• _Exercise prompt_
Reply with one number: the count of lines in the listing that contain the string "should".

• _Records for this exercise_

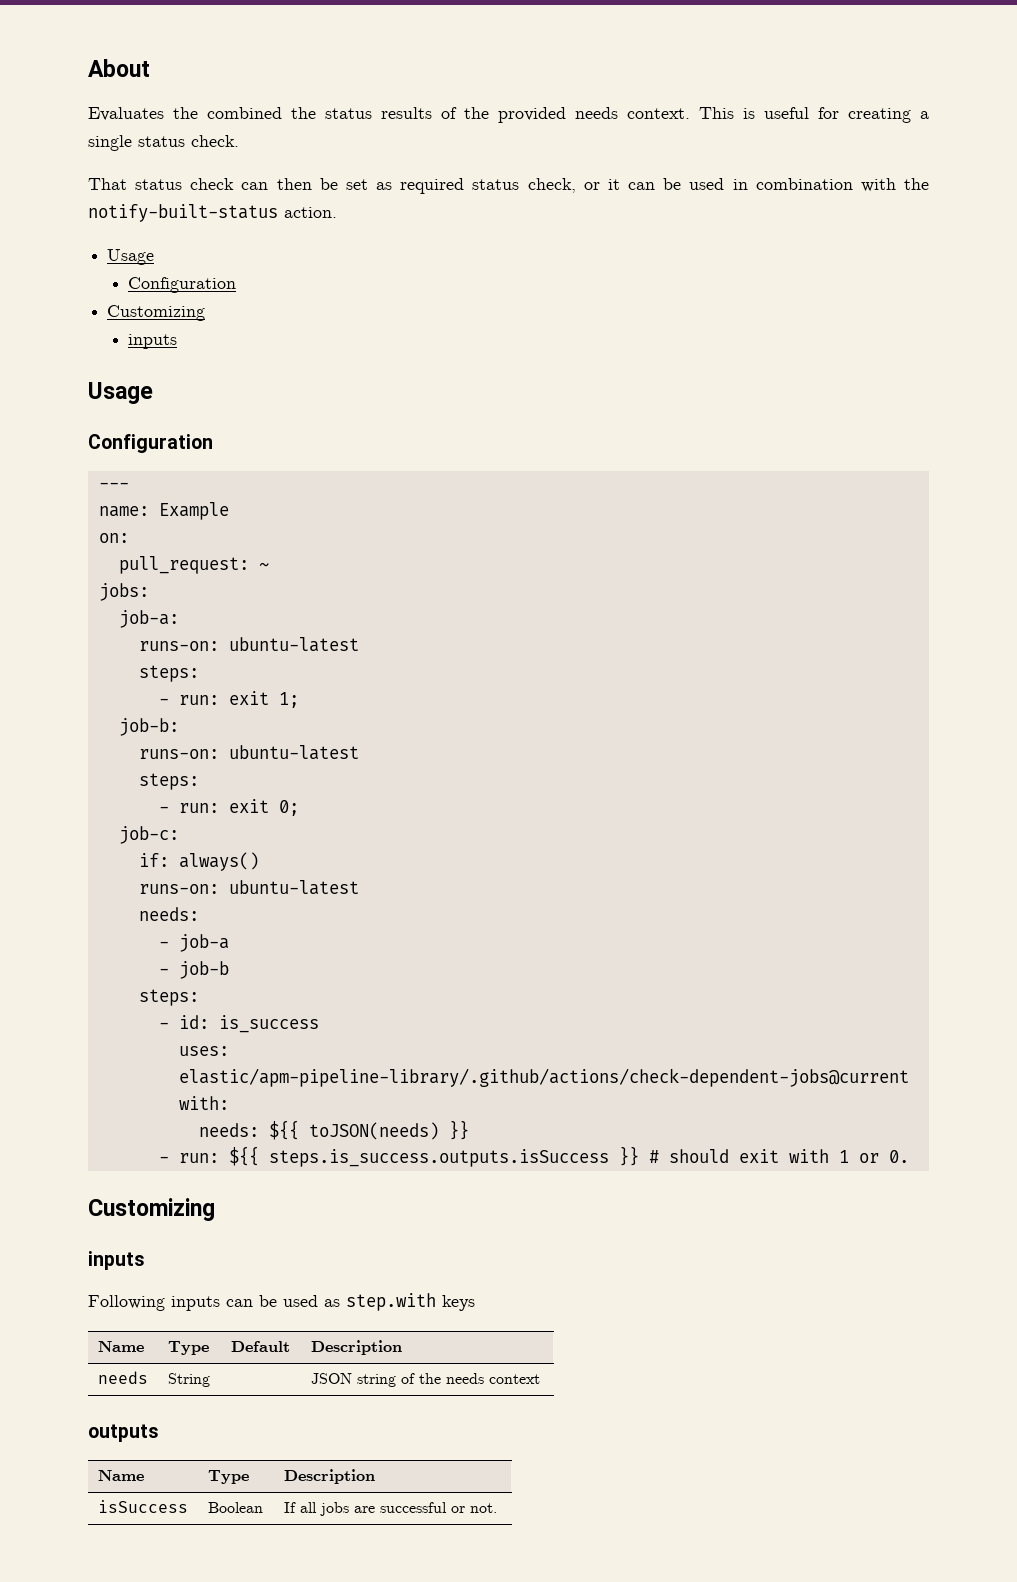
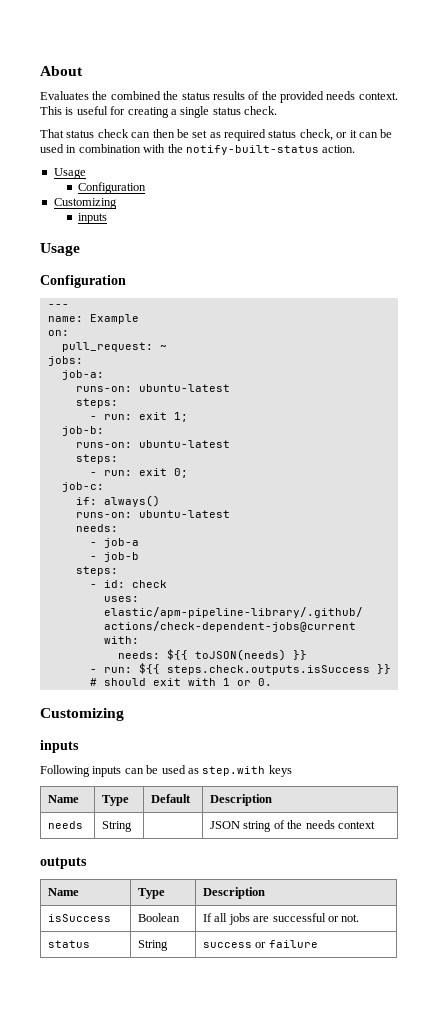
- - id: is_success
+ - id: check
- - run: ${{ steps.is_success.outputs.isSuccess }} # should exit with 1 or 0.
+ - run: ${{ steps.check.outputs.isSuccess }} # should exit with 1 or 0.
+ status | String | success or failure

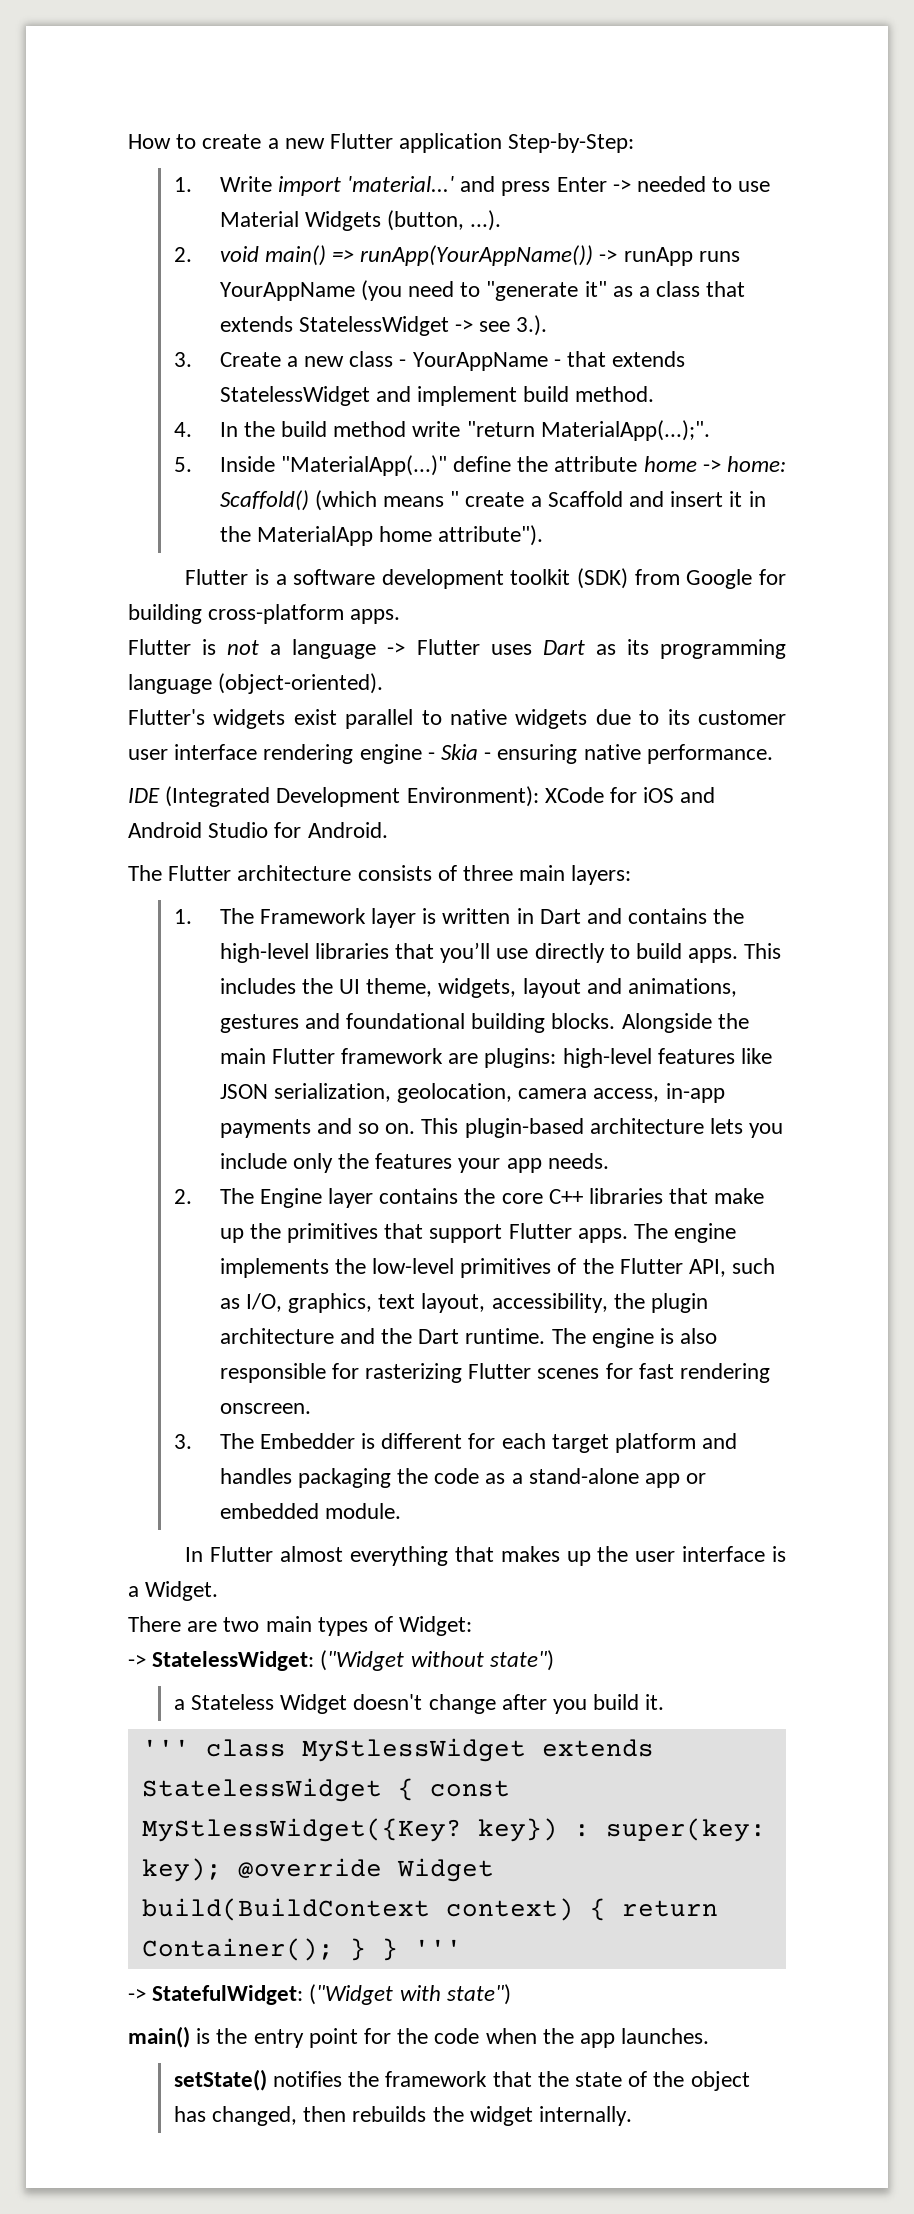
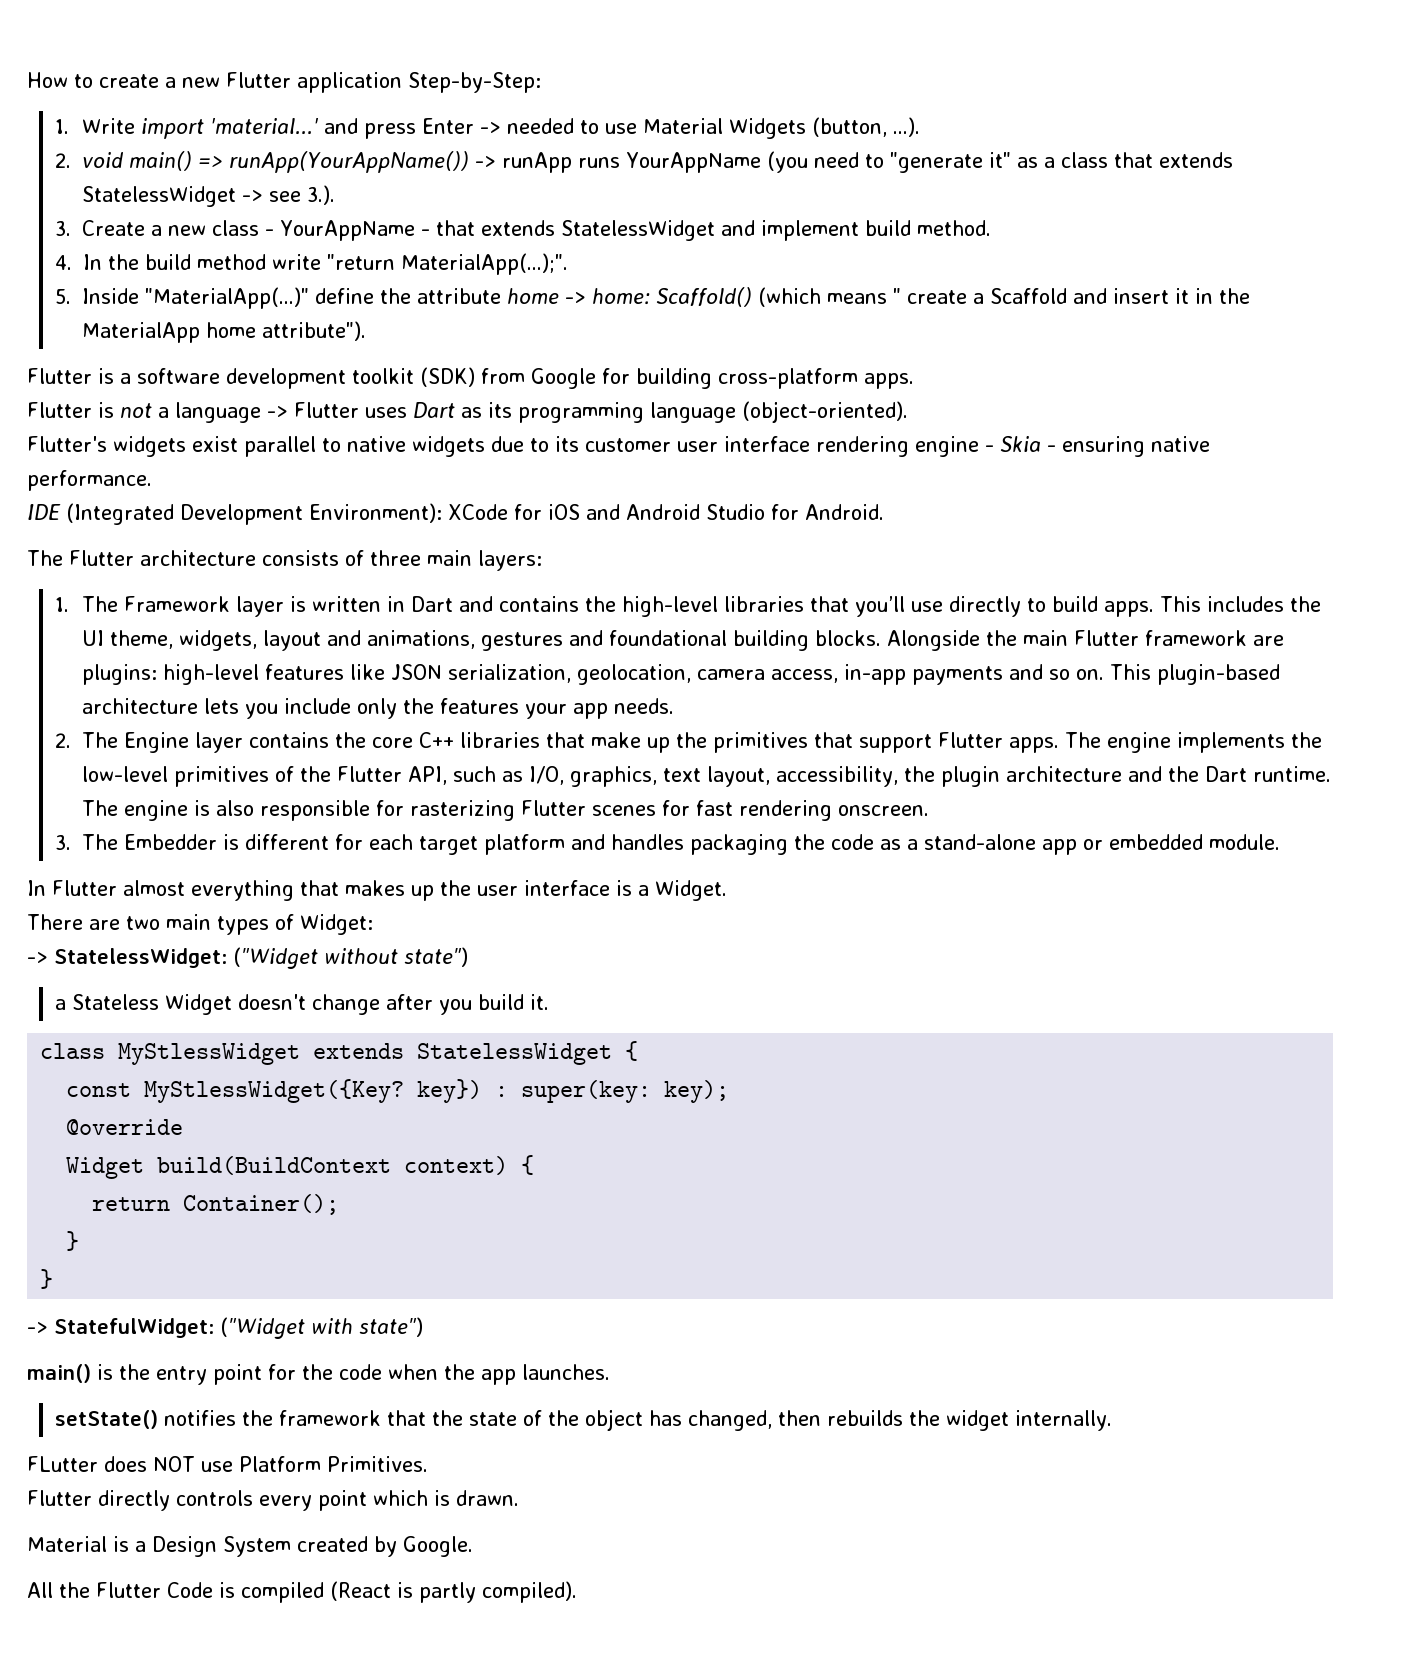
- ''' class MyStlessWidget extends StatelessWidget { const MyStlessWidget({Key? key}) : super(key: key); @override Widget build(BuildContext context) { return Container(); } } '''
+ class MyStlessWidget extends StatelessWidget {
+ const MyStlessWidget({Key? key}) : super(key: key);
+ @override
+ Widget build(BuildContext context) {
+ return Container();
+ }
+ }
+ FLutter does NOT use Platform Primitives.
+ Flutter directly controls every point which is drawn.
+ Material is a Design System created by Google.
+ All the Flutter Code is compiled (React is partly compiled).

• _Task output_
2